Abstracting databases

There has been some discussion recently, in IRC, issue queues, and blogs, about the Drupal 7 database API and its impact on supporting different database engines. While I am still trying to avoid large amounts of public distraction, especially when we're supposed to be trying to get a Drupal 6 beta 1 out the door, I feel it's important to get a few points cleared up lest they lead to confusion later.

Before we begin, in the interests of disclosure, my own database experience is about 95% MySQL and 5% MS SQL. I last touched Oracle back in grad school, very very briefly, and have never worked with DB2. So, there's my bias.

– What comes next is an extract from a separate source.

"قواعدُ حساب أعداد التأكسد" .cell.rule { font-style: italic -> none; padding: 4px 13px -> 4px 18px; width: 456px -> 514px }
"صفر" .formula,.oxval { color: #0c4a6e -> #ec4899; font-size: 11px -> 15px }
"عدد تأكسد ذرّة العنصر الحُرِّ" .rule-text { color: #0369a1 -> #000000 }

I am also quite in favor of getting Drupal working on more database backends. That is not the main focus of my work with PDO (richer API potential is), but it is a feature that I wan to enable if at all possible.

Background

First off, we need to understand that there is no one type of database abstraction layer. The best treatment of this subject I've seen is over on Xaprb's blog (geez, people, you can't use your real name on a tech blog?), where he lays out four different types of database layers. In short:

Access libraries
The mysql_, mysqli_, pgsql_, etc. functions all fall into this category. All they do is provide language bindings, really, and are not really an abstraction layer.
Common API libraries
This level provides a common language API to multiple databases, but doesn't abstract database operations (SQL statements) themselves. PDO lives here.
Portable SQL libraries
This is the first layer that provides any sort of SQL abstraction. How much abstraction varies widely. Examples here include PEAR::DB, PEAR::MDB2, ADOdb, and Drupal's existing database functions.
Object-Relational Mappers
I actually disagree with limiting this layer to just ORMs, as Active Record libraries and any other "write logic, not SQL" library falls into this category. The basic idea here is that you do not write SQL. You call ->save() on an object and the SQL just sorta happens for you in whatever way it needs to. Propel, Doctrine, and strict Rails frameworks would all qualify here.

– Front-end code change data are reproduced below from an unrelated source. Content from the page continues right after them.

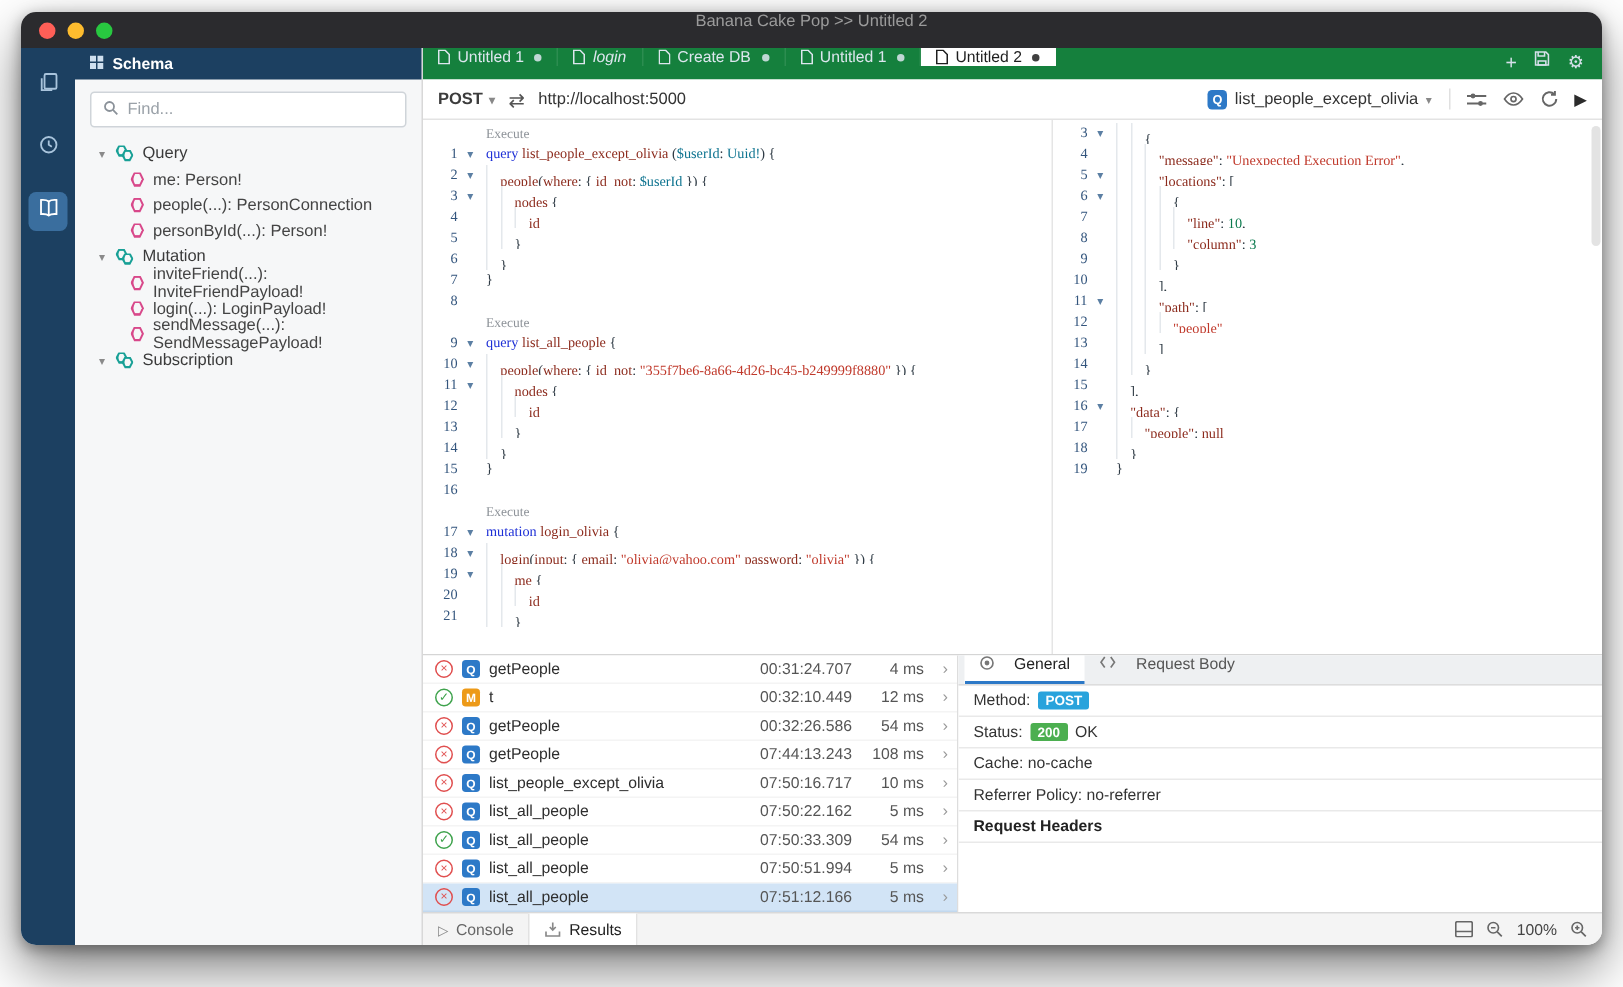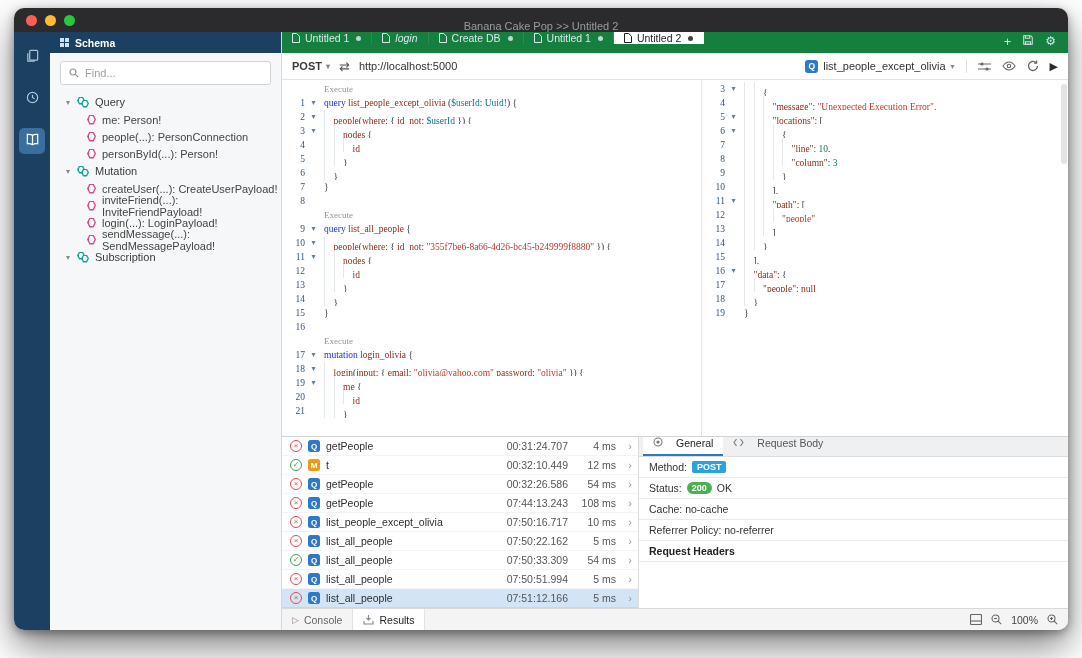"Banana Cake Pop >> Untitled" .titlebar { align-items: flex-end -> flex-start }
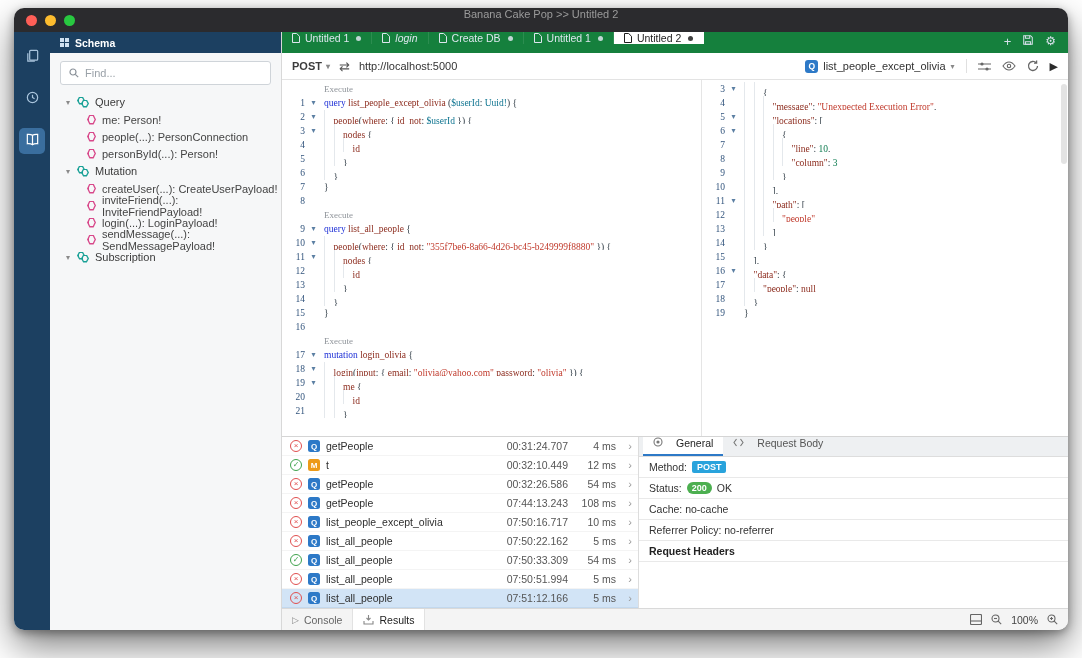"createUser(...): CreateUserPayload!" div.tree-field { html: <div> <span></span> <span>createUser(...): CreateUserPayload!</span> </div> -> none }
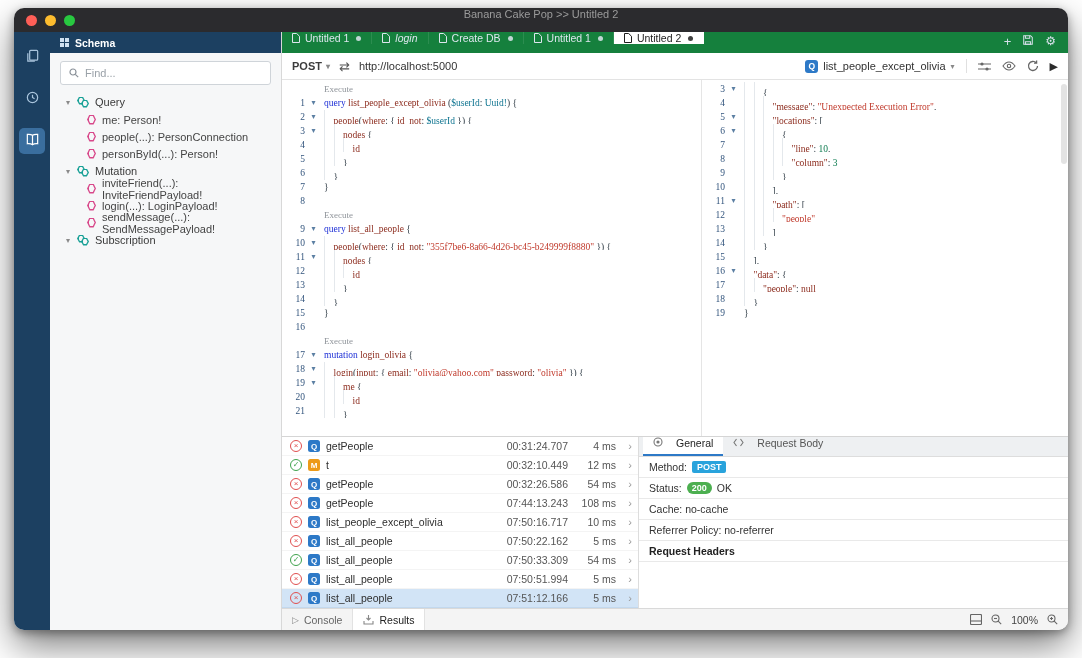"200" span.badge { border-radius: 6px -> none }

I highly recommend reading Xaprb's blog, as it goes into much more detail about the pros and cons of each method.

Drupal's current database API is a mixture of levels 2 and 3, written using strictly level 1 APIs. That was all well and good in 2000, but not in 2008 (when Drupal 7 is expected to ship).

Goals

The goal of the new API is to take an existing and well-tested level 2 API, PDO, and implement a mixture of levels 3 and 4 on top of it. That provides two main advantages, in order of importance (to me, at least):

  1. Richer, more powerful APIs that make getting real work done easier.
  2. A higher level of abstraction under which to offer more varied database backends (level 1).

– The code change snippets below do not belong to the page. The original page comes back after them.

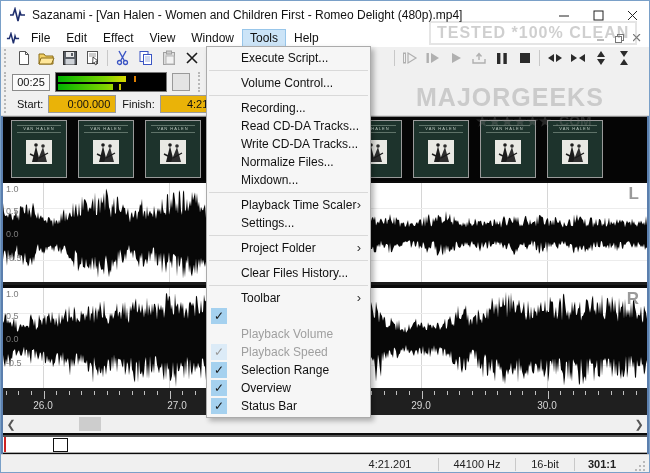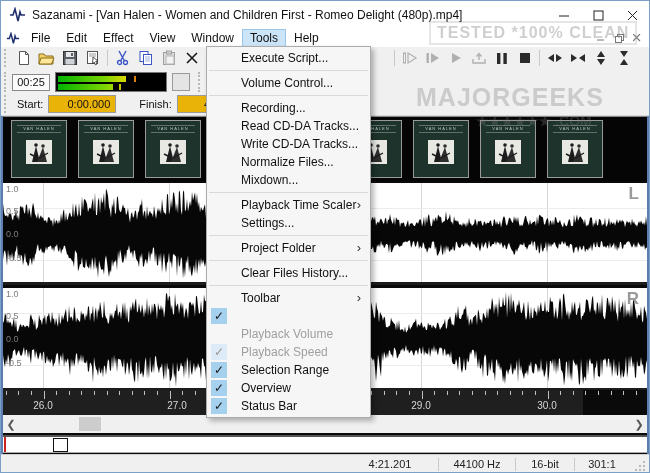"Finish:" span.tlabel { margin-left: 23px -> 6px }
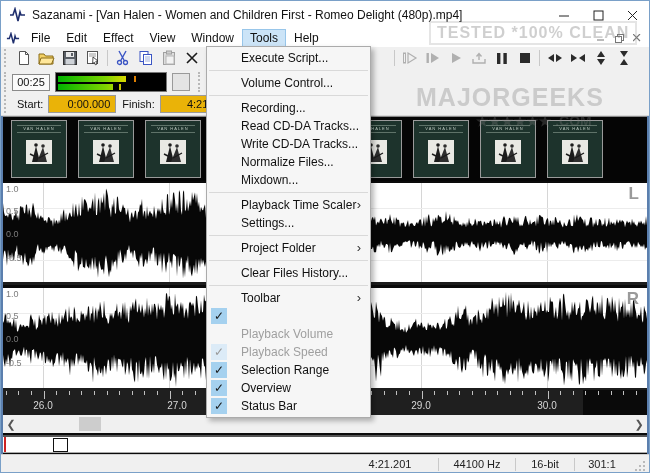"26.0" #ruler { width: 580px -> 644px }
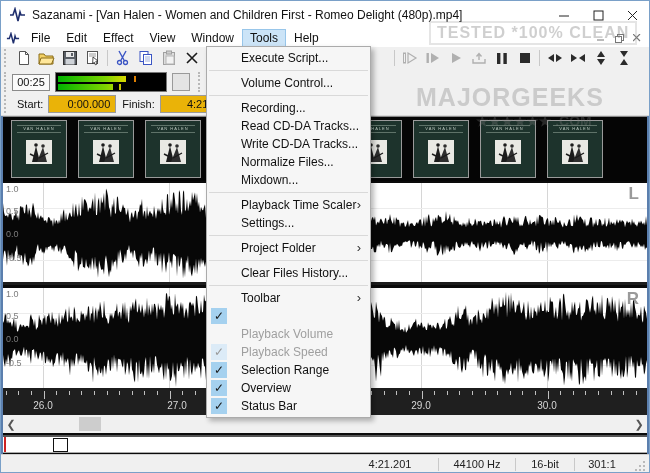"301:1" div.sfield { font-weight: none -> bold }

The reason we can do that is because the level 1->level 2 heavy lifting is done for us. That lets us focus on higher levels. And make no mistake: those higher levels are important. The whole point of an API is to make doing common or ugly things simple and consistent. There is nothing fundamentally wrong with abstracting out common SQL patterns to non-SQL syntax, if it makes the programmer's job easier. Sometimes it makes sense, sometimes it doesn't. True, it is not "the job of the database abstraction layer" to abstract away SQL itself... if you are talking about level 2 database layers. If you're talking about level 3 or level 4, then abstracting away SQL itself, at least to some extent, is the whole point.

Challenges

Each of our stated goals has its own challenges, of course.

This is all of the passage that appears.